((

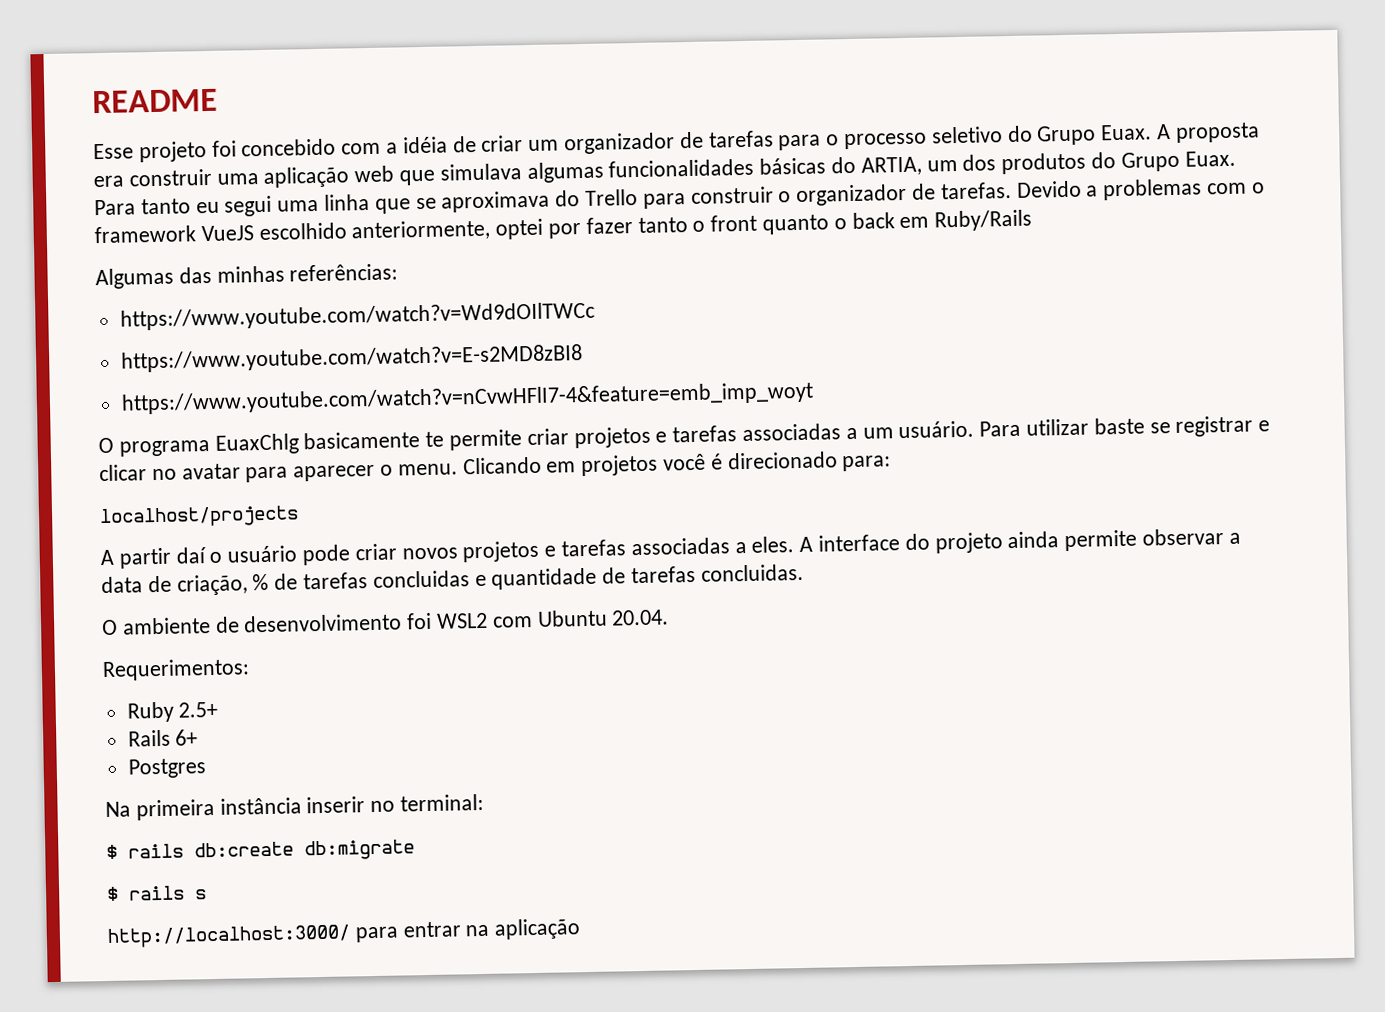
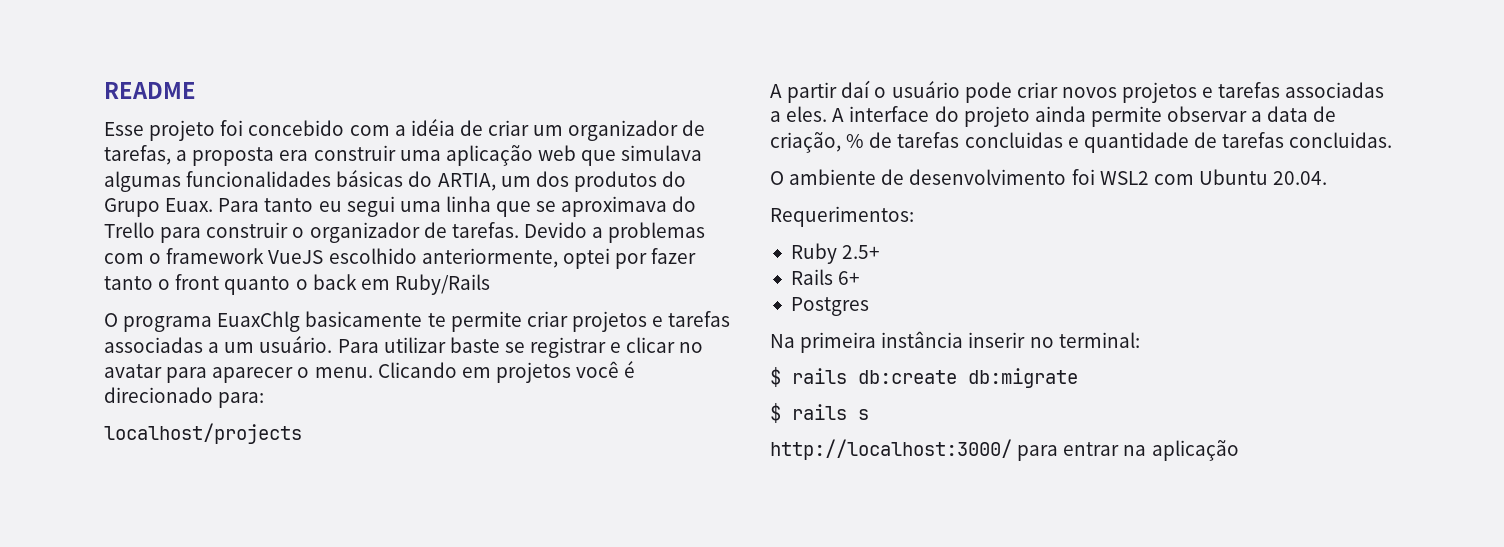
- Esse projeto foi concebido com a idéia de criar um organizador de tarefas para o processo seletivo do Grupo Euax. A proposta era construir uma aplicação web que simulava algumas funcionalidades básicas do ARTIA, um dos produtos do Grupo Euax.
+ Esse projeto foi concebido com a idéia de criar um organizador de tarefas, a proposta era construir uma aplicação web que simulava algumas funcionalidades básicas do ARTIA, um dos produtos do Grupo Euax.
- Algumas das minhas referências:
- https://www.youtube.com/watch?v=Wd9dOIlTWCc
- https://www.youtube.com/watch?v=E-s2MD8zBI8
- https://www.youtube.com/watch?v=nCvwHFlI7-4&feature=emb_imp_woyt

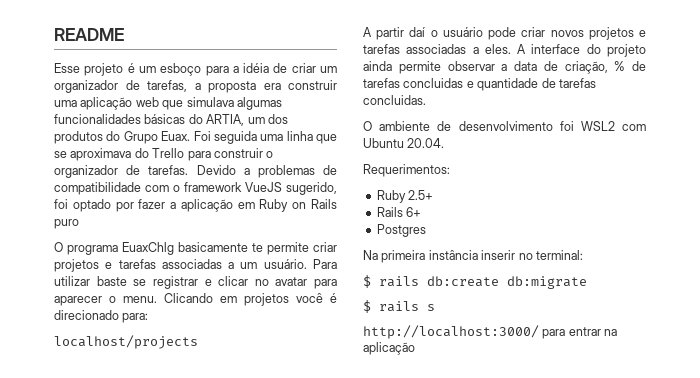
- Esse projeto foi concebido com a idéia de criar um organizador de tarefas, a proposta era construir uma aplicação web que simulava algumas funcionalidades básicas do ARTIA, um dos produtos do Grupo Euax.
+ Esse projeto é um esboço para a idéia de criar um organizador de tarefas, a proposta era construir uma aplicação web que simulava algumas funcionalidades básicas do ARTIA, um dos produtos do Grupo Euax.
- Para tanto eu segui uma linha que se aproximava do Trello para construir o organizador de tarefas.
+ Foi seguida uma linha que se aproximava do Trello para construir o organizador de tarefas.
- Devido a problemas com o framework VueJS escolhido anteriormente, optei por fazer tanto o front quanto o back em Ruby/Rails
+ Devido a problemas de compatibilidade com o framework VueJS sugerido, foi optado por fazer a aplicação em Ruby on Rails puro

))

**EXERCISE AIM**
Go through the listing and work out how many lines include the string "Trello". Give only the number.

**RESPONSE TO THE EXERCISE**
2